Hohe Krankenstände schränken Unternehmen ein
Probleme bei der Post-Zustellung oder eingeschränkter Zugverkehr: Viele Unternehmen haben derzeit mit krankheitsbedingten Personalausfällen zu kämpfen. Häufig liegt das an Corona; trotz gesunkener Zahlen werden in Baden-Württemberg aktuell deutlich mehr Infektionen mit Corona als mit Grippe erfasst. Weswegen genau Mitarbeiter krankgeschrieben sind, teilen allerdings nicht alle Unternehmen mit.
In den Verkehrsbetrieben seien überdurchschnittlich hohe Krankenstände von 15 bis 20 Prozent derzeit keine Seltenheit, heißt es vom Verband Deutscher Verkehrsunternehmen.
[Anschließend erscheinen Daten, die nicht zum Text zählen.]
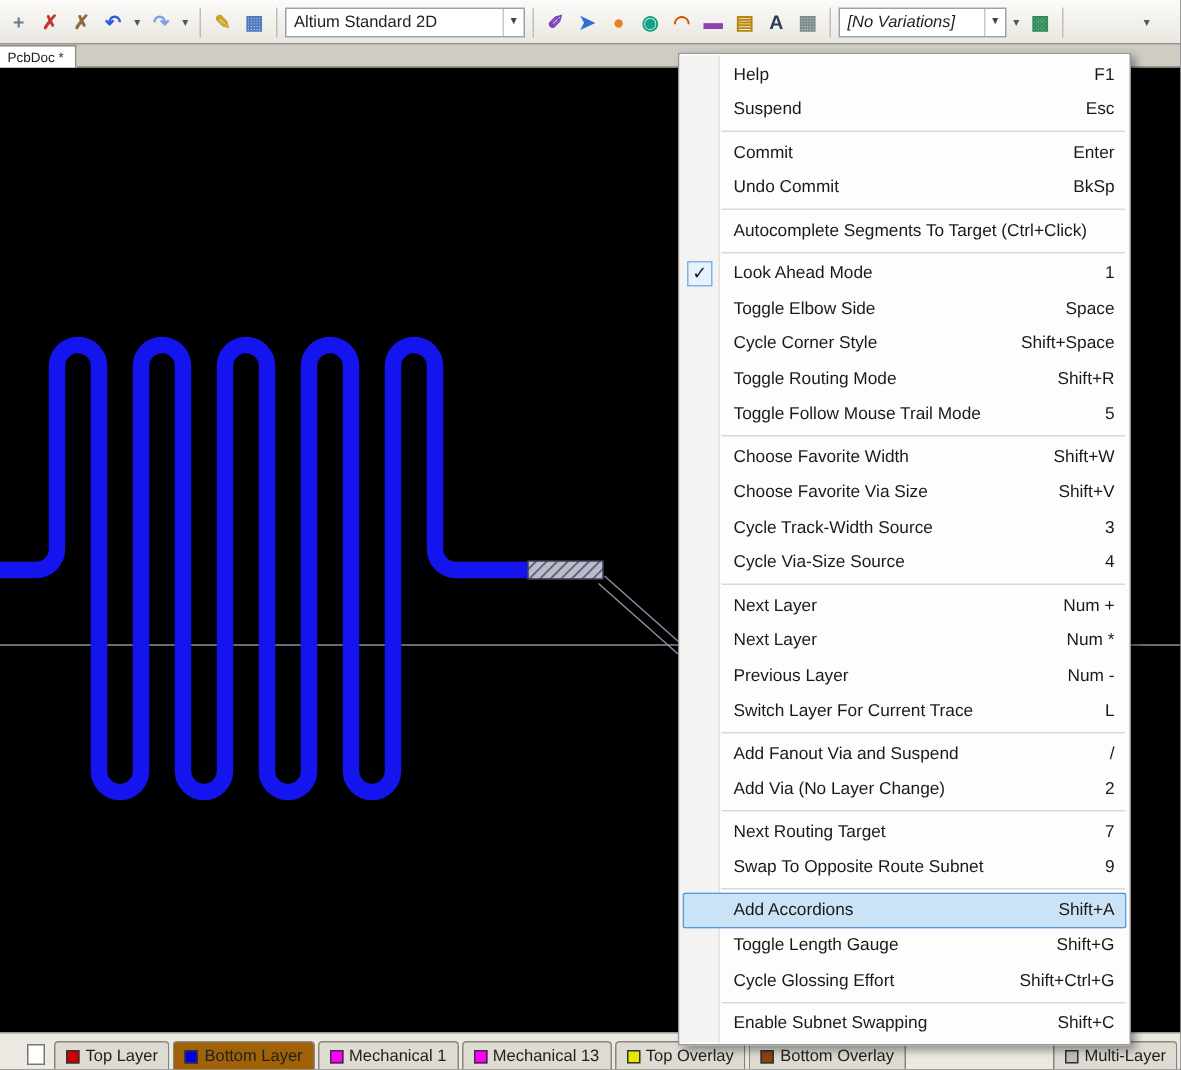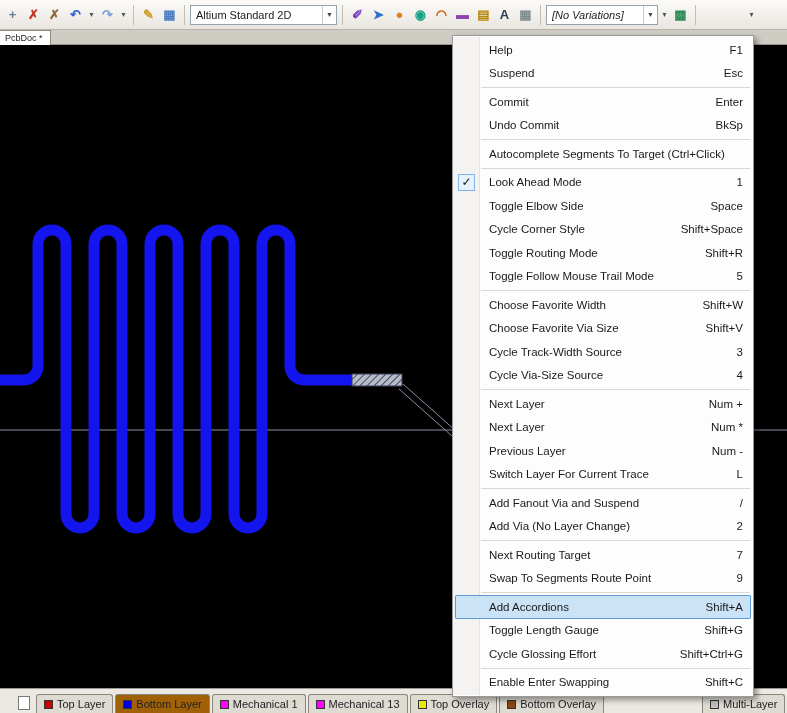"Altium Standard 2D" div.tb-combo { width: 147px -> 160px }
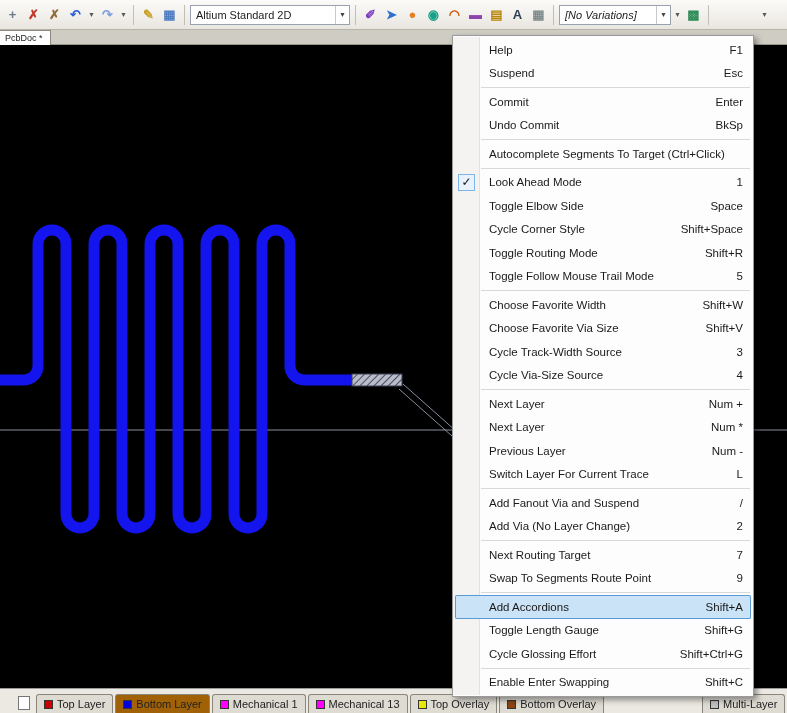"Swap To Segments Route Point" span.label { text: Segments Route Point -> Opposite Route Subnet }
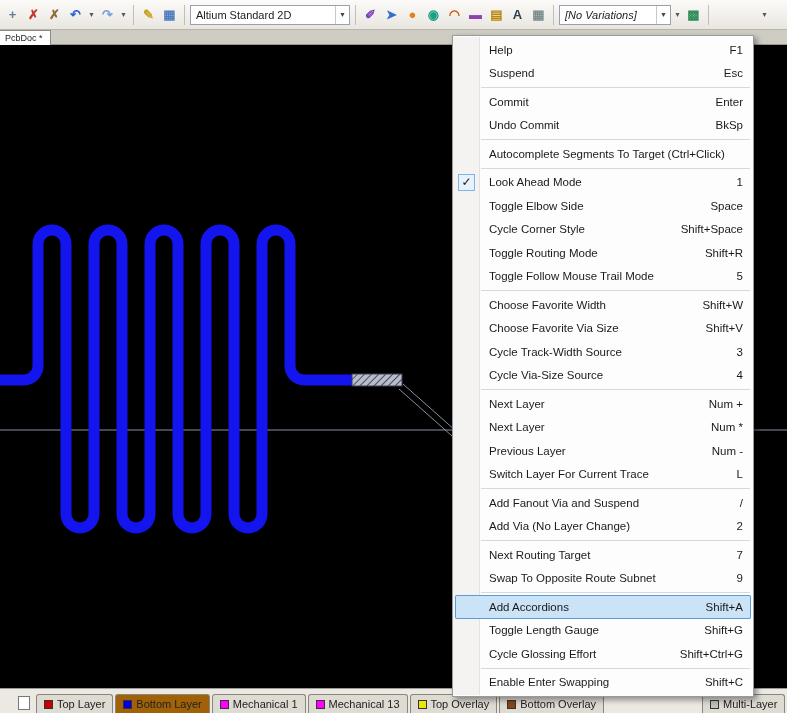"Enable Enter Swapping" span.label { text: Enter -> Subnet }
Teils mussten ÖPNV-Linien eingeschränkt werden - so sind in Mannheim und Heidelberg derzeit beispielsweise weniger Straßenbahnen unterwegs.
Bei der Deutschen Post fallen nach Angaben des Unternehmens Mitarbeiterinnen und Mitarbeiter an einigen Betriebsstätten wegen Corona "reihenweise aus". Ein angespannter Arbeitsmarkt verschärfe den Personalmangel zusätzlich. In kritischen Bezirken stelle man Briefe daher nur alle zwei Tage zu. In Teilen Südbadens blieben Briefkästen tagelang leer, berichtete unter anderem der "Südkurier". Auch der Paketdienst DPD hat nach eigenen Angaben derzeit "Herausforderungen zu meistern, was die Krankenstände angeht". Bei Hermes heißt es hingegen, man könne keine "ungewöhnliche Entwicklung" beim Krankenstand feststellen, die Corona-Infektionen unter den Beschäftigten hätten die letzten Monate durchweg auf niedrigem Niveau gelegen.
Ein überdurchschnittlich hoher Krankenstand macht auch dem Einzelhandel zu schaffen. Vor der Pandemie lag dieser laut Handelsverband Baden-Württemberg mehrheitlich deutlich unter 5 Prozent. Jetzt liege er knapp unter 10, bei rund einem Viertel der Unternehmen auch höher, wie Gespräche mit den Händlern ergeben hätten. Gepaart mit dem ohnehin bestehenden Fachkräftemangel habe das bei einigen Läden bereits zu verkürzten Öffnungszeiten oder zeitweisen Schließungen geführt.